WHAT TO DO. Drop every image, then reproduce the data exactly as given.

PROVIDED DATA.
********

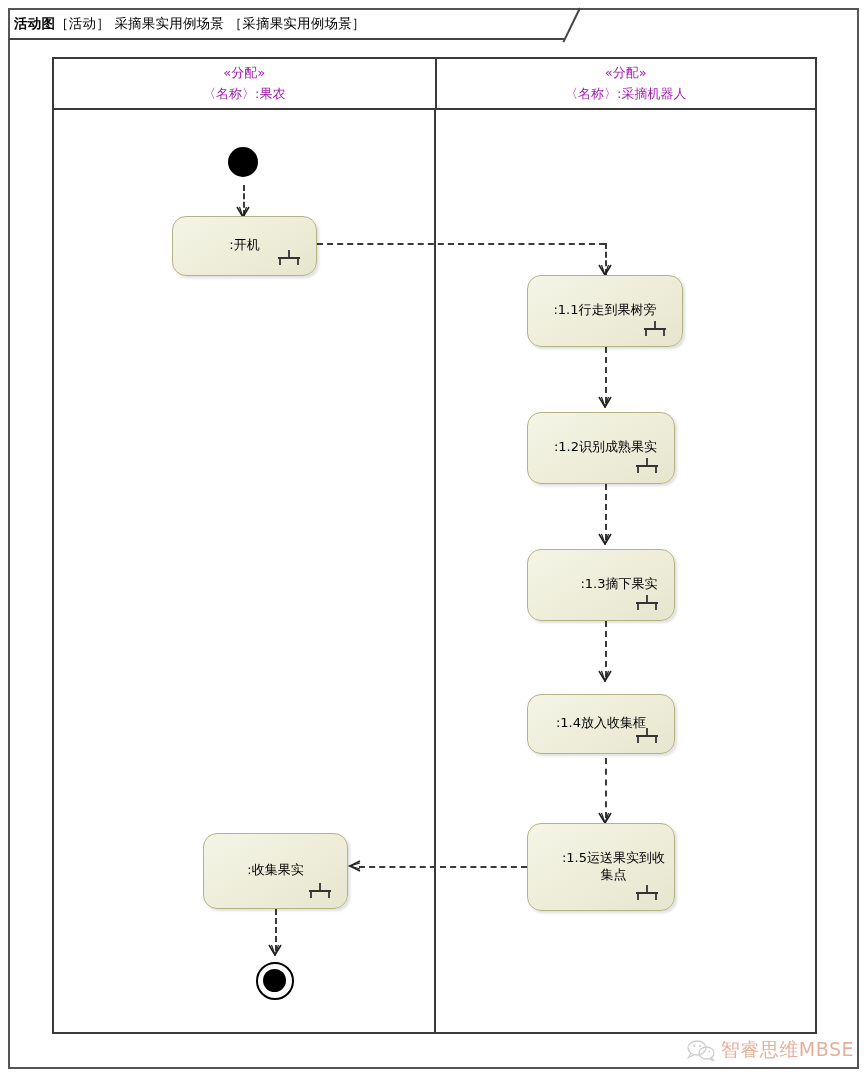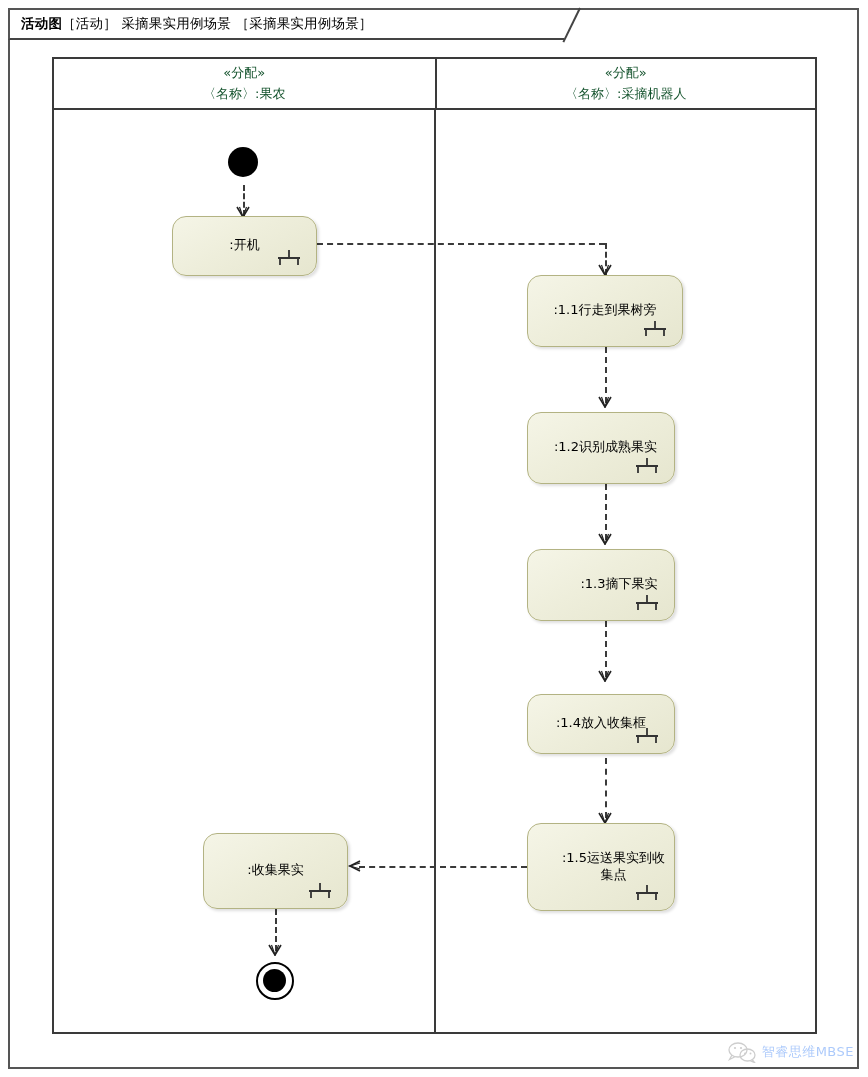"活动图［活动］ 采摘果实用例场景 ［采摘果实用例场景］" .title-tab { padding-left: 11px -> 4px }
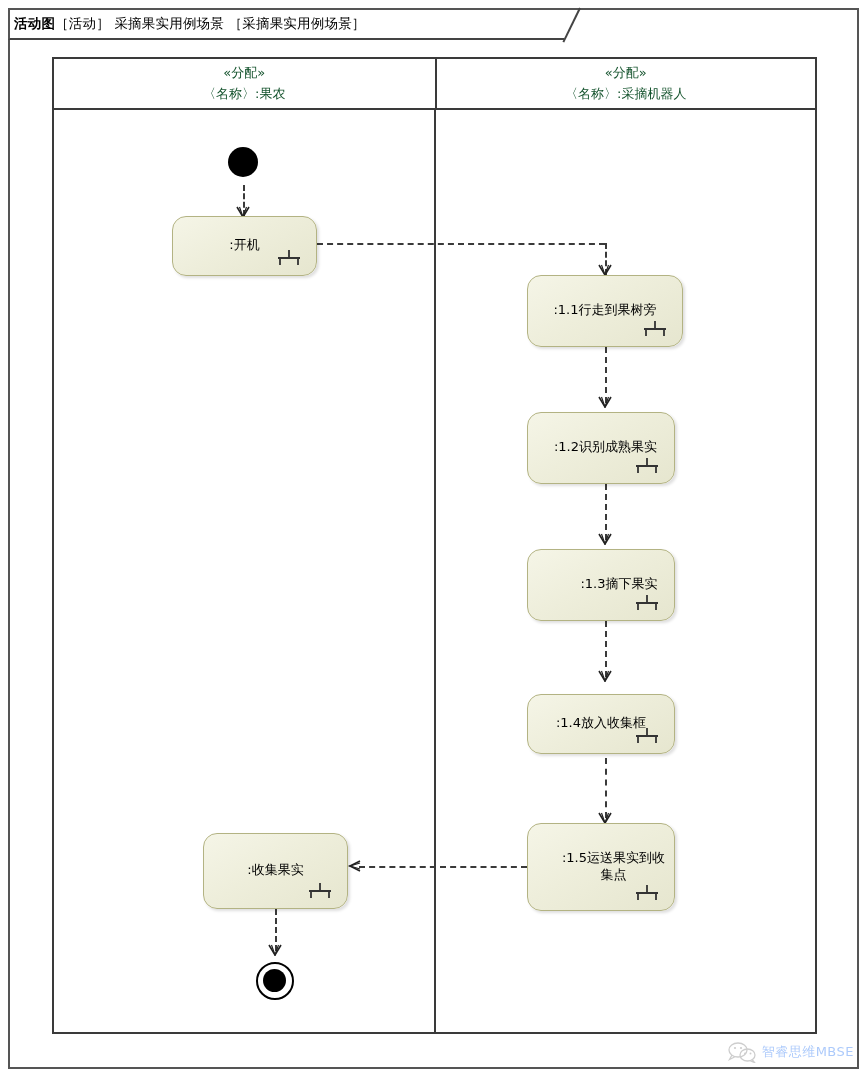"«分配»" .lane-head { color: #14532d -> #a21caf }
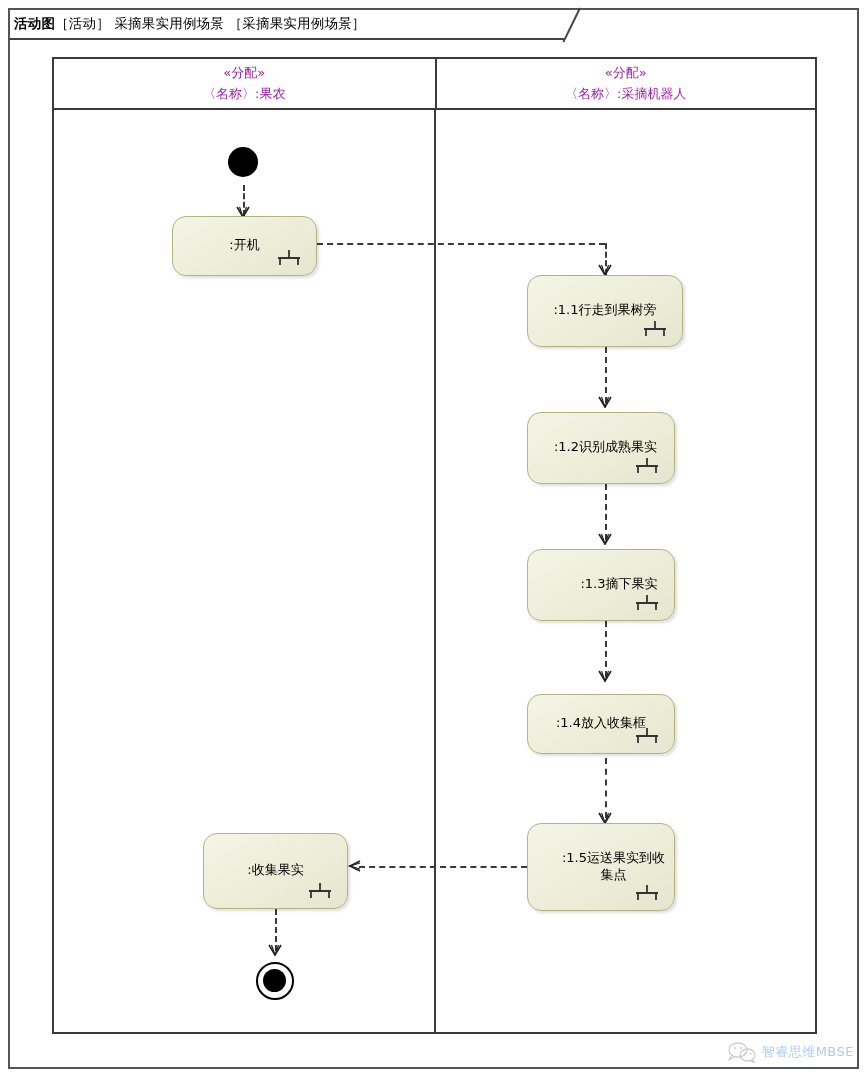"智睿思维MBSE" .watermark-text { color: #3b82f6 -> #c2410c; font-size: 13px -> 19px }
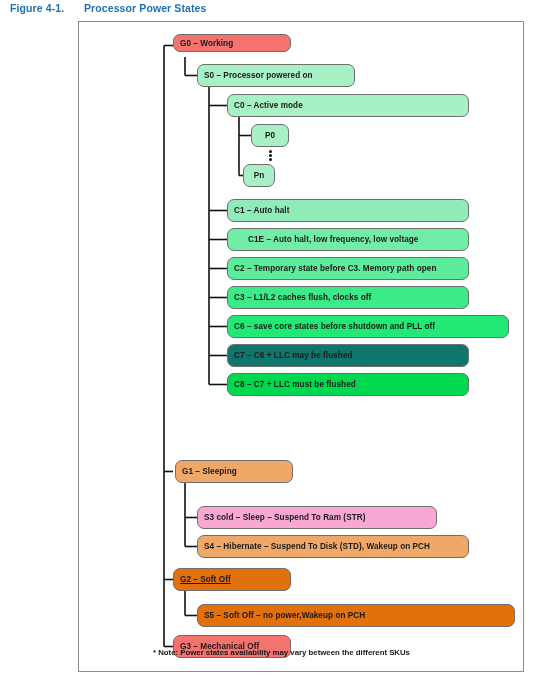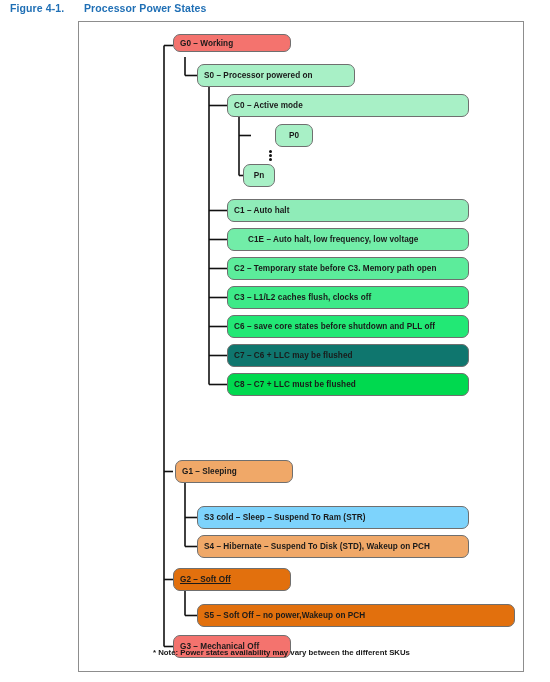"P0" div.node { margin-left: 24px -> none }
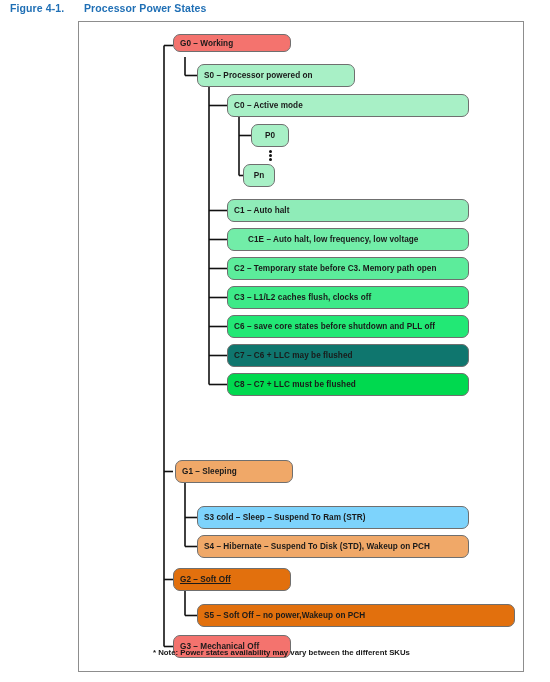"C6 – save core states" div.node { width: 242px -> 282px }
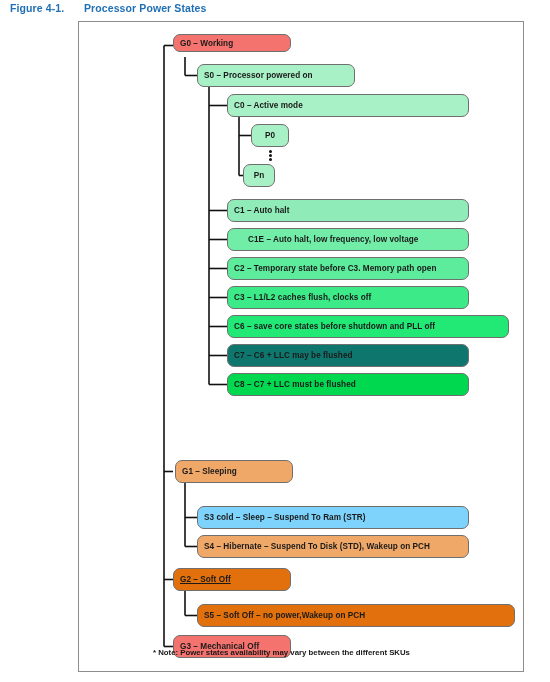"S3 cold – Sleep –" div.node { background: #7dd3fc -> #f9a8d4; width: 272px -> 240px }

********

TASK RESULT.
"活动图［活动］ 采摘果实用例场景 ［采摘果实用例场景］" .title-tab { padding-left: 11px -> 4px }
"«分配»" .lane-head { color: #14532d -> #a21caf }
"智睿思维MBSE" .watermark-text { color: #3b82f6 -> #c2410c; font-size: 13px -> 19px }
"P0" div.node { margin-left: 24px -> none }
"C6 – save core states" div.node { width: 242px -> 282px }
"S3 cold – Sleep –" div.node { background: #7dd3fc -> #f9a8d4; width: 272px -> 240px }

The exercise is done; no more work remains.